第13話「再会 ―埼玉編―」
茨城での出会いを経て、谷中と空本は埼玉県へとやって来た。
「今日は師範の情報、見つかるといいな。」
谷中が地図を広げながら歩く。
「焦るなって。」
空本が笑う。
「旅はまだ始まったばかりだ。」
「そうだな。」
二人は駅前を歩き始める。
商店街。
公園。
神社。
人が集まりそうな場所を巡るが、有力な情報は何一つ得られなかった。
「やっぱり簡単には見つからないか……。」
谷中が苦笑した、その時だった。
「……谷中?」
聞き覚えのある声がした。
振り返る。
そこに立っていたのは、一人の青年だった。
短く整えられた髪。
鋭い目つき。
しかし、その表情にはどこか懐かしさもあった。
谷中は目を見開く。
「……浜下?」
青年は小さく笑った。
「久しぶりだな。」
「やっぱり谷中だったか。」
思いがけない再会だった。
「何年ぶりだ?」
「高校卒業以来だから……かなり経つな。」
二人は自然と笑い合う。
「知り合いか?」
空本が尋ねる。
「ああ。」
谷中はうなずく。
「高校の同級生なんだ。」
「へぇ。」
浜下は空本へ軽く頭を下げた。
「浜下海星です。」
「谷中には学生時代、何度も世話になった。」
「そんな大げさだよ。」
谷中は照れ笑いを浮かべる。
「お前こそ、スポーツも勉強もできて人気者だったじゃないか。」
浜下は少しだけ目を伏せた。
「……そう見えてただけだ。」
その言葉に、谷中は少し違和感を覚えた。
三人は近くの喫茶店へ入る。
昔話に花が咲いた。
文化祭。
体育祭。
修学旅行。
笑いながら思い出を語り合う。
「そういえば。」
浜下がコーヒーを口に運びながら尋ねた。
「今は何してる?」
谷中は笑う。
「日本中を旅してる。」
「逆ナンされるために。」
店内が静まり返る。
数秒後。
浜下は吹き出した。
「ははは!」
「相変わらずだなお前!」
空本も笑う。
「最初は俺も驚きました。」
「でも今は、その旅でいろんな人を助けてる。」
浜下は興味深そうに谷中を見た。
「旅か。」
「いいな。」
谷中は京都や大阪で起きた出来事を簡単に話した。
黒獅子。
逆ナン師範。
人との出会い。
浜下は黙って聞いていた。
やがて静かに口を開く。
「谷中。」
「お前、変わったな。」
「え?」
「昔のお前なら。」
「そんな面倒ごと、絶対に避けてた。」
谷中は少し考え、笑った。
「そうかも。」
「でも。」
「旅に出て分かったんだ。」
「困ってる人を放っておけない自分もいるって。」
浜下は小さく笑った。
「そのままでいろよ。」
「え?」
「お前は、そのまま進め。」
「きっと、それがお前の道だ。」
その言葉は、世良が宮城で言った言葉とどこか重なって聞こえた。
気づけば夕方。
別れの時間になっていた。
「今日は会えてよかった。
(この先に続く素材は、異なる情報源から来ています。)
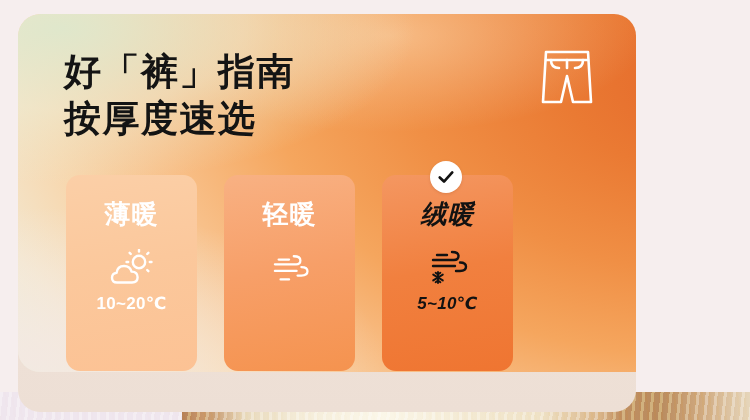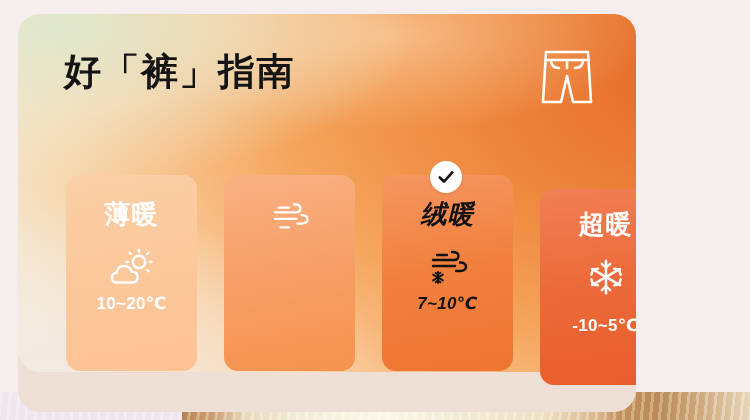--- a/index.html
+++ b/index.html
@@ -190,6 +190,7 @@
 
   <div class="heading">
     <div class="heading-line">好「裤」指南</div>
+    <div class="heading-line">按厚度速选</div>
   </div>
 
   <div class="pants-icon">

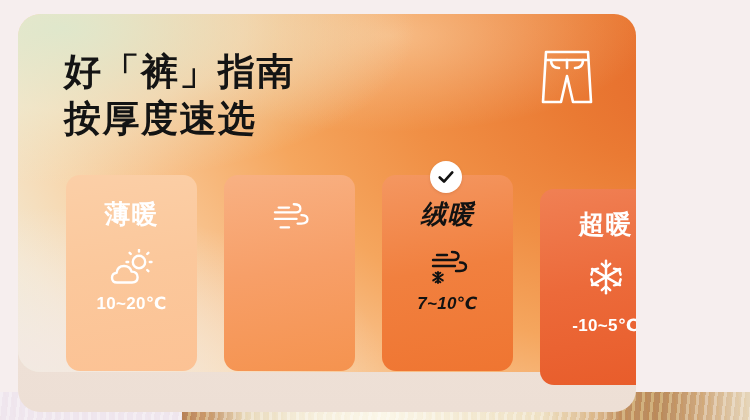--- a/index.html
+++ b/index.html
@@ -223,6 +223,7 @@
     </div>
 
     <div class="card card-2">
+      <div class="card-label">轻暖</div>
       <div class="card-icon">
         <svg viewBox="0 0 46 36" width="46" height="34" fill="none" stroke="#ffffff" stroke-width="2.4" stroke-linecap="round" stroke-linejoin="round">
           <path d="M11 8 L22 8"></path>

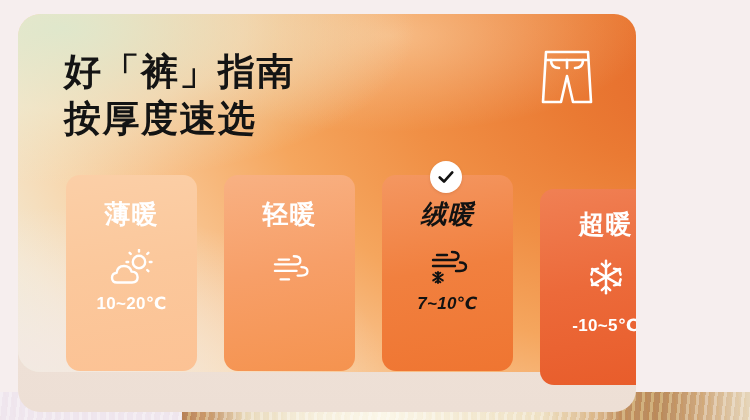--- a/index.html
+++ b/index.html
@@ -255,23 +255,6 @@
       <div class="card-temp">7~10℃</div>
     </div>
 
-    <div class="card card-4">
-      <div class="card-label">超暖</div>
-      <div class="card-icon">
-        <svg viewBox="0 0 40 40" width="40" height="38" fill="none" stroke="#ffffff" stroke-width="2.6" stroke-linecap="round" stroke-linejoin="round">
-          <path d="M20 3 L20 37"></path>
-          <path d="M5.3 11.5 L34.7 28.5"></path>
-          <path d="M34.7 11.5 L5.3 28.5"></path>
-          <path d="M15.6 6.2 L20 10.2 L24.4 6.2"></path>
-          <path d="M15.6 33.8 L20 29.8 L24.4 33.8"></path>
-          <path d="M4.6 17.5 L6.2 12.2 L11.6 11.2"></path>
-          <path d="M35.4 22.5 L33.8 27.8 L28.4 28.8"></path>
-          <path d="M11.6 28.8 L6.2 27.8 L4.6 22.5"></path>
-          <path d="M28.4 11.2 L33.8 12.2 L35.4 17.5"></path>
-        </svg>
-      </div>
-      <div class="card-temp">-10~5℃</div>
-    </div>
 
     <div class="check-badge">
       <svg viewBox="0 0 24 24" width="20" height="20" fill="none" stroke="#121212" stroke-width="3.2" stroke-linecap="round" stroke-linejoin="round">

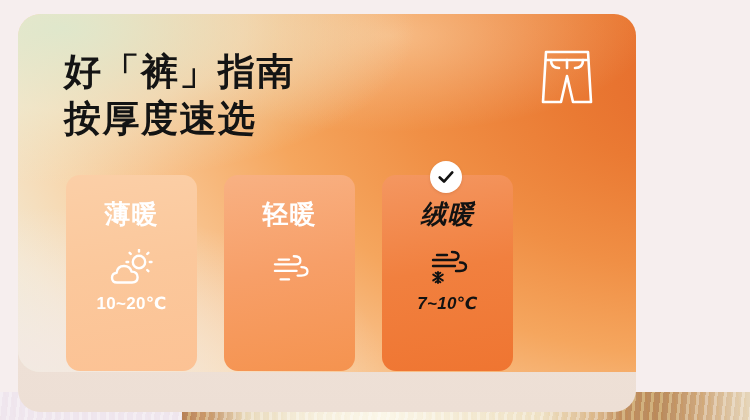--- a/index.html
+++ b/index.html
@@ -252,7 +252,7 @@
           </g>
         </svg>
       </div>
-      <div class="card-temp">7~10℃</div>
+      <div class="card-temp">5~10℃</div>
     </div>
 
 

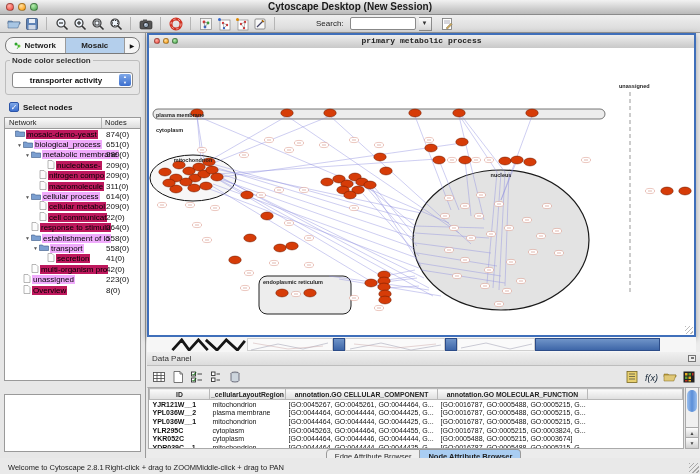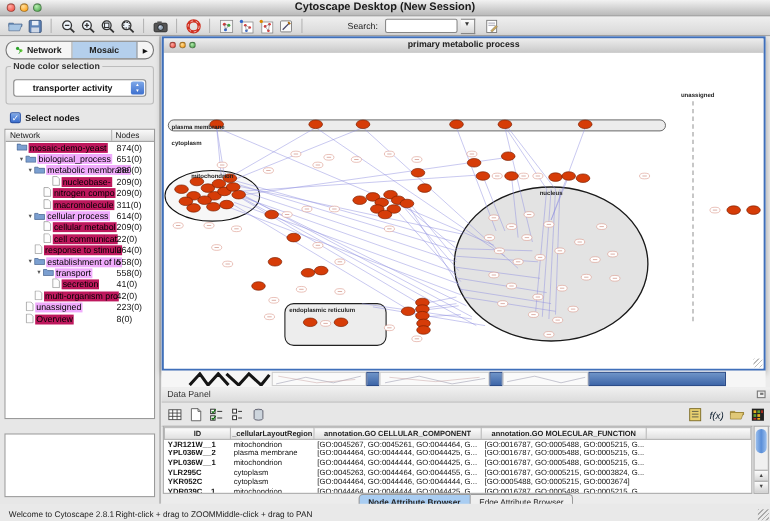--- a/index.html
+++ b/index.html
@@ -82,7 +82,7 @@
     box-sizing:border-box;background:#fff;box-shadow:0 2px 6px rgba(0,0,0,.35);}
   .nw-titlebar{height:13px;background:linear-gradient(#ededed,#c8c8c8);border-bottom:1px solid #8a8a8a;position:relative;}
   .nw-titlebar .title{position:absolute;left:0;right:0;top:1px;text-align:center;font-size:8px;
-    font-weight:bold;color:#222;}
+    font-weight:bold;color:#222;font-family:Liberation Mono, monospace;}
   .nw-lights{position:absolute;left:5px;top:3px;display:flex;gap:3px;}
   .nw-lights .light{width:6px;height:6px;}
   .nw-canvas{position:absolute;left:0;top:13px;right:0;bottom:0;background:#fff;overflow:hidden;}

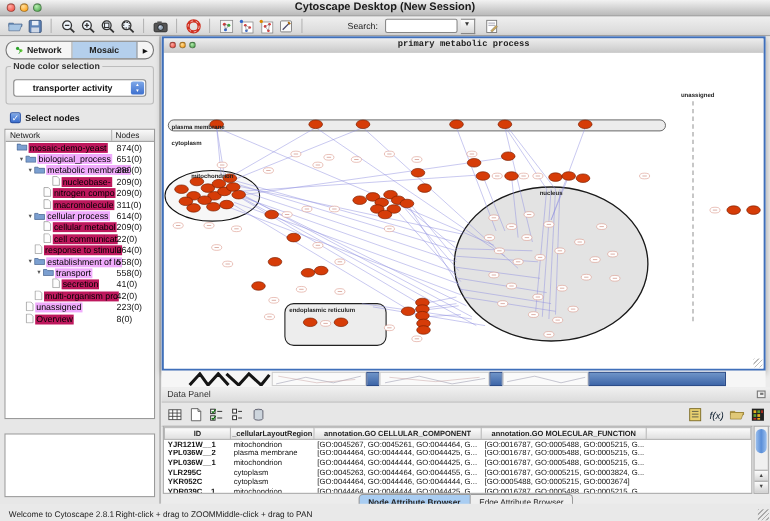--- a/index.html
+++ b/index.html
@@ -870,8 +870,8 @@
     </div>
 
     <div class="btabs" id="btabs">
+        <div class="btab">Edge Attribute Browser</div>
         <div class="btab sel">Node Attribute Browser</div>
-        <div class="btab">Edge Attribute Browser</div>
       </div>
   </div>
」
谷中が手を差し出す。
浜下もその手を握る。
「俺もだ。」
「またどこかで。」
「おう!」
浜下は背を向け、駅の人混みへ歩いていく。
夕日に照らされるその背中を、谷中は静かに見送った。
「いい奴だったな。」
空本が言う。
「ああ。」
谷中は笑顔でうなずく。
「昔から変わらないよ。」
しかし。
人混みの向こうへ消えた浜下は、一度だけ立ち止まった。
ポケットから古びた写真を取り出す。
そこには学生時代の谷中と浜下が並んで笑っていた。
「……谷中。」
小さくつぶやく。
「今度会う時も。」
「お前は、その笑顔でいてくれ。」
浜下は写真をしまい、静かに歩き出す。
この時の谷中は、まだ知らなかった。
この再会が、いつか自分の運命を大きく変えることになることを――。